After delving into ICER’s methodology, Yang said she came away with one bone to pick with the agency. “Right now, their judgments are based on clinical valuation, but there should be some sort of consideration for the value of innovation,” she said. “We learn something along the way, and there has to be long-lasting value in that. I don’t think that’s being captured.”
Pearson’s response? “We are sensitive to the idea that there’s value in having treatments that take different approaches, but we don’t consider innovation as something that’s separate from the benefits to patients and families,” he said. “Innovation matters to patients to the degree it helps them live better lives. If it’s not better for patients, I’m not sure we should be paying more for it.”
ICER has recently boosted its efforts to maintain an ongoing dialogue with biopharma developers and insurance companies. The agency adopted a “formal 12-month checkup” policy for each of its published reports, Pearson said. If any new data have been released during that time, reviewers may revisit their original verdict.

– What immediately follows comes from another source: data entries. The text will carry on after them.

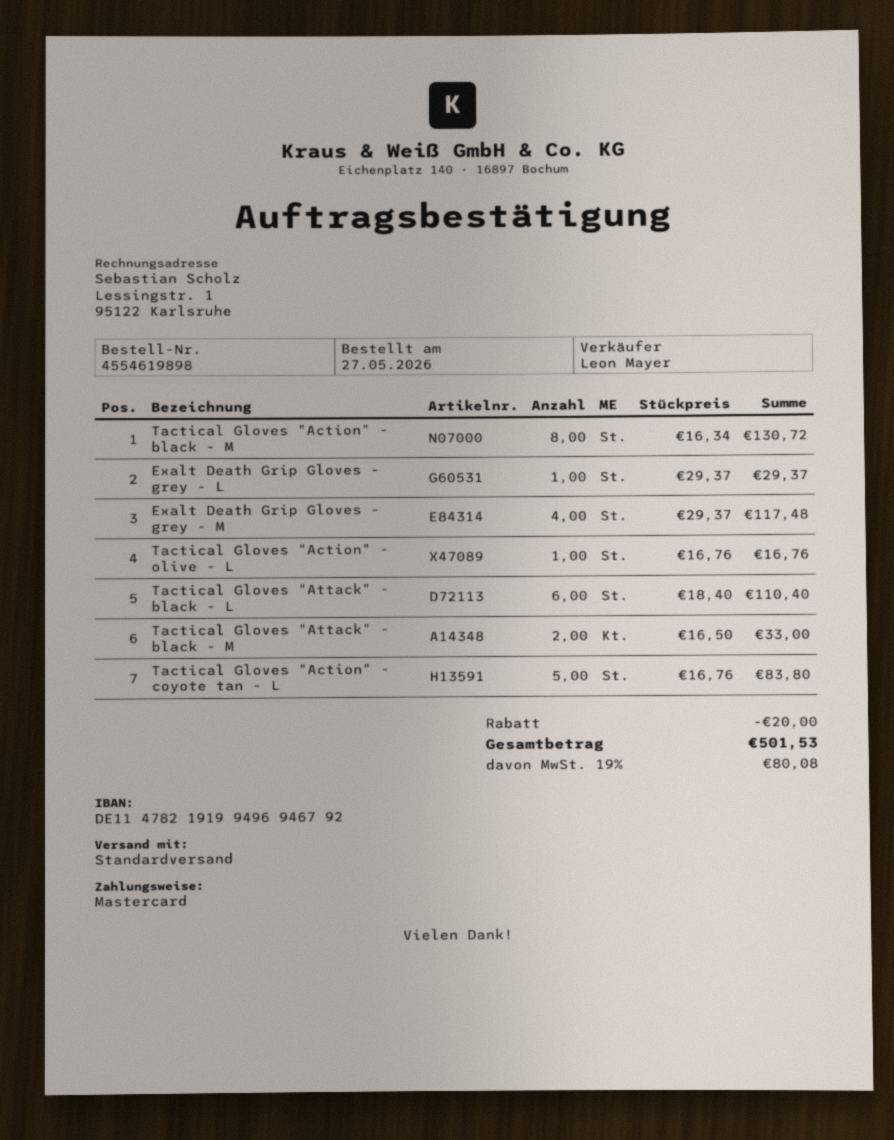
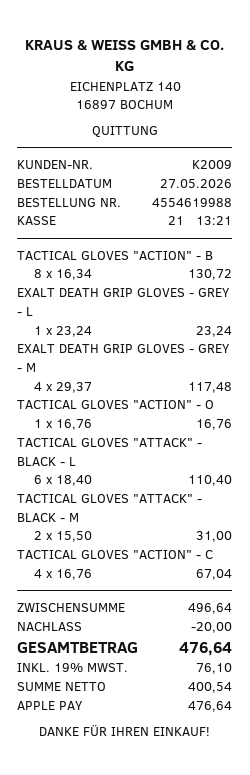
order number: 4554619898 -> 4554619988
payment method: Mastercard -> Apple Pay
Exalt Death Grip Gloves - grey - L: 1 x 29.37 = 29.37 -> 1 x 23.24 = 23.24
Tactical Gloves "Attack" - black - M: 2 x 16.50 = 33.00 -> 2 x 15.50 = 31.00
Tactical Gloves "Action" - coyote tan - L: 5 x 16.76 = 83.80 -> 4 x 16.76 = 67.04
tax: 19% = 80.08 -> 19% = 76.10
total: 501.53 -> 476.64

It also introduced ICER Analytics, a cloud-based portal that houses all of its economic models. Life sciences companies and insurers can subscribe to ICER Analytics. “If [a drugmaker] has new evidence, or if they disagreed with our assumptions the first time around, they can put in their own information and create a different result on fair price,” Pearson said. “We’ll put that side by side with our original results so payers can see it.” More than 50 companies have signed up for trial subscriptions since ICER Analytics launched in November, he said.